SparseArrays.jl
SparseArrays.jl copied to clipboard
[Proposal] Generalize SparseVector to allow non-stored value other than zero.
SparseVector is designed assuming that all values that are not stored explicitly are equal to zero.
I have a use case in which the non-stored value should be one(::MyType), rather than zero(::MyType).
You can get this by modifying SparseVector with
neutral(x) = zero(x)
isneutral(x) = iszero(x)
neutrals(::Type{T}, args...) where T = zeros(T, args...)
and replacing most occurrences in sparsevector.jl of zero, iszero, and zeros (for converting to dense vector) with neutral, isneutral, and neutrals. This should leave all current code using SparseVector unchanged. (Except that it appears that there is a small performance hit. I'm not sure why this is the case. I guess this is not essential, and can be fixed.)
Then, I can define neutral(x::MyType) = one(x), etc.
I have started doing this by copying code from sparsevector.jl, renaming SparseVector, and making the edits. But, this seems wasteful.
Of course, you may need to define more methods for your use case. The main difference is in multiplying an element by the neutral element A large amount of the linear algebra code will not give correct results. But, in my case, I don't need most of the linear algebra stuff.
-
A more flexible, but more complicated design might involve traits. Rather than hard code a "neutral" element for a type, add a type parameter to
SparseVectorthat is itself a type. This parameter encodes the neutral element, and perhaps other behavior. -
Are there any use cases for a similar generalization of
SparseArray?
I think it is quite fundamental to a lot of the sparse code that this "neutral" element acts like a zero in the sense of neutral(x) + x = x and neutral(x) * x = neutral(x).

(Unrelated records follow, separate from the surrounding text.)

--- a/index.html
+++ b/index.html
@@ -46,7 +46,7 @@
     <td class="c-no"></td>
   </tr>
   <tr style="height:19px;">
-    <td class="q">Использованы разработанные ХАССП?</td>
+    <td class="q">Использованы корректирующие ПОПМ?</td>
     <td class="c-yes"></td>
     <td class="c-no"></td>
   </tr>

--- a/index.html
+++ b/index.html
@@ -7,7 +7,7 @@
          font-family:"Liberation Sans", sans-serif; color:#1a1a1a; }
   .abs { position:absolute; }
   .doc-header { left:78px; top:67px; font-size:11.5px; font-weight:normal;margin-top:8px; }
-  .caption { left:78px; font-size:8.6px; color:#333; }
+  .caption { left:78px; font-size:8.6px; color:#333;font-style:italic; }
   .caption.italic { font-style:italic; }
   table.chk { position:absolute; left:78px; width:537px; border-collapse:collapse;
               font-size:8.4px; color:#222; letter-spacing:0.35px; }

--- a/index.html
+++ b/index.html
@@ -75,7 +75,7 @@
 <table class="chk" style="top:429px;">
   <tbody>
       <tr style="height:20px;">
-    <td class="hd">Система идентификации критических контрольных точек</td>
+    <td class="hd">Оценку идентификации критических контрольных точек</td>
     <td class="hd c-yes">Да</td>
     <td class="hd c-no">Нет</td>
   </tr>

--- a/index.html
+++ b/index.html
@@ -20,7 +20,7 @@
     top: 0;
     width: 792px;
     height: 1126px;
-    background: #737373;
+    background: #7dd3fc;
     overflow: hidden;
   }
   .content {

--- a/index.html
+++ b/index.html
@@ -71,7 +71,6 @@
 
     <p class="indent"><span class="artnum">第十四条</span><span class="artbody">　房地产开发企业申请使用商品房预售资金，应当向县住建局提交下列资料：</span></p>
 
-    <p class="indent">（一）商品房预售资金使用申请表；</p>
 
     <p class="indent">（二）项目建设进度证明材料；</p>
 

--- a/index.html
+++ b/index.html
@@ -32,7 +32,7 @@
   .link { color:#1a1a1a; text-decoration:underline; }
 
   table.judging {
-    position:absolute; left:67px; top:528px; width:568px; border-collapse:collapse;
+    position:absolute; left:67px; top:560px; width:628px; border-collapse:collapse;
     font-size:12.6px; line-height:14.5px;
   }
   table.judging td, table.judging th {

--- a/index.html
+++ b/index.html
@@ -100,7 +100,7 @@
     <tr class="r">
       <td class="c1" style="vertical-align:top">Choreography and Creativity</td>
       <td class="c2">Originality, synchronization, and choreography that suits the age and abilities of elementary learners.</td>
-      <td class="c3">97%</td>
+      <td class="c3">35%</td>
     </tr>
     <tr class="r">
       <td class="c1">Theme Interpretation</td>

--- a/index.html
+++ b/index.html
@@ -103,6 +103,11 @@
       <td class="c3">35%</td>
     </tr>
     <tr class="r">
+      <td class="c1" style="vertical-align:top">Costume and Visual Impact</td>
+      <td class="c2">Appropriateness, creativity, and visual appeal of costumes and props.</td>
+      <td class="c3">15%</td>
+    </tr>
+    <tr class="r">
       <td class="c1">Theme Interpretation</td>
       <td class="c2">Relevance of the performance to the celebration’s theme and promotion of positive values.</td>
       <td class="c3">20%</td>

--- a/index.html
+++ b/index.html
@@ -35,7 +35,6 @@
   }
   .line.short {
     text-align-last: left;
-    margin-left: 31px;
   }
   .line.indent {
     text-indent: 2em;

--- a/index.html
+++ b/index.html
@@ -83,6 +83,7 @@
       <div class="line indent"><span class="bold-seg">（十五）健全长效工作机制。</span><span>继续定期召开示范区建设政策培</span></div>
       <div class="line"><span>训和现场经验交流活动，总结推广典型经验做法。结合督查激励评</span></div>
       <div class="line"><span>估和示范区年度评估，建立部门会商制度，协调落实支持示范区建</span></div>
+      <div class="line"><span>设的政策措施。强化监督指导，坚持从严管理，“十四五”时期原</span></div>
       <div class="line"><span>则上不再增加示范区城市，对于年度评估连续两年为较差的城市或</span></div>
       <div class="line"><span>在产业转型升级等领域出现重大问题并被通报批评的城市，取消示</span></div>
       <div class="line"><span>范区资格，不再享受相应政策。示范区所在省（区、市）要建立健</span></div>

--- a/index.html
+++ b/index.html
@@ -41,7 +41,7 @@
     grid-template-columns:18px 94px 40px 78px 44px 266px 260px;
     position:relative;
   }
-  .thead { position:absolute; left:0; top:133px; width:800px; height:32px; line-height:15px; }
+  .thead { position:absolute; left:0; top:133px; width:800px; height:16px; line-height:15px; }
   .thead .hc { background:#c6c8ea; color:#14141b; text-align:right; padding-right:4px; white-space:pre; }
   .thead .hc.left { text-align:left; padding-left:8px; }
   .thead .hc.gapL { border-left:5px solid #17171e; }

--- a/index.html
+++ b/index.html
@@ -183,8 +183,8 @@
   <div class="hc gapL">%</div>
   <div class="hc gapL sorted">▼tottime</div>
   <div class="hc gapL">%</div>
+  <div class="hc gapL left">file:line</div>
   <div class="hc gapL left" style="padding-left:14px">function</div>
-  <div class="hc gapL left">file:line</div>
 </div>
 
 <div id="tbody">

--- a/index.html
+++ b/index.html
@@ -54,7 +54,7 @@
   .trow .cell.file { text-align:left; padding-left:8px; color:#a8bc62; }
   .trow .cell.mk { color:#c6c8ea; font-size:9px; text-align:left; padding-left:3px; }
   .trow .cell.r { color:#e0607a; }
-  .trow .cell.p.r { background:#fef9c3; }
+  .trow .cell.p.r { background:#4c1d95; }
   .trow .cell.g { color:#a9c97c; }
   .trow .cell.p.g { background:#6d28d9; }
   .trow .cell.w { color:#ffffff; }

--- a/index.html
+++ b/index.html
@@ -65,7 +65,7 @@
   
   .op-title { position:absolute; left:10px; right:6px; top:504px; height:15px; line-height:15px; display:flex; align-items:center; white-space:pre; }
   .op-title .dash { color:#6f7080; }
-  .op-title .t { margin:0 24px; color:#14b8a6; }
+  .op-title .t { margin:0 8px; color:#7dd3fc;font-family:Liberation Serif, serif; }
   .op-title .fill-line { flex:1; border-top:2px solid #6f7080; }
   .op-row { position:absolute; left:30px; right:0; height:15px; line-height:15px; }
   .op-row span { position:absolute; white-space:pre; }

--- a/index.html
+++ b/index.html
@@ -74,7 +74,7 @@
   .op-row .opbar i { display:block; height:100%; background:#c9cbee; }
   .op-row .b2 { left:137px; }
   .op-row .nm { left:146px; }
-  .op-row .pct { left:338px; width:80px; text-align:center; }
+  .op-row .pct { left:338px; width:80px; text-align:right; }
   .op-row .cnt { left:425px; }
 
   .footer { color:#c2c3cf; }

But, in my case, I don't need most of the linear algebra stuff.
In this case, couldn't you just use a Dict with all the non-neutral elements?
I think it is quite fundamental to a lot of the sparse code that this "neutral" element acts like a zero
Yes, this is important. This is one reason I delayed opening this issue. The other is that I guess my use case is not very common. On the other hand, there is a significant amount of code in sparsevector.jl that does work independently of the properties of zero.
In this case, couldn't you just use a Dict
It's convenient to use the Array interface. In fact, I have parametric types that can use either a dense or sparse vector-like object as a field. I can immediately use Vector. But, I need a modified SparseVector. I suppose I could wrap a Dict in a subtype of AbstractVector. I don't have a clear idea of the sizes of my objects and exactly how they will be used, and what implications this has for performance of the sparse vector vs. Dict approaches. But, a big difference is that there are design and optimization choices in SparseVectors that I would have to repeat and debug, etc.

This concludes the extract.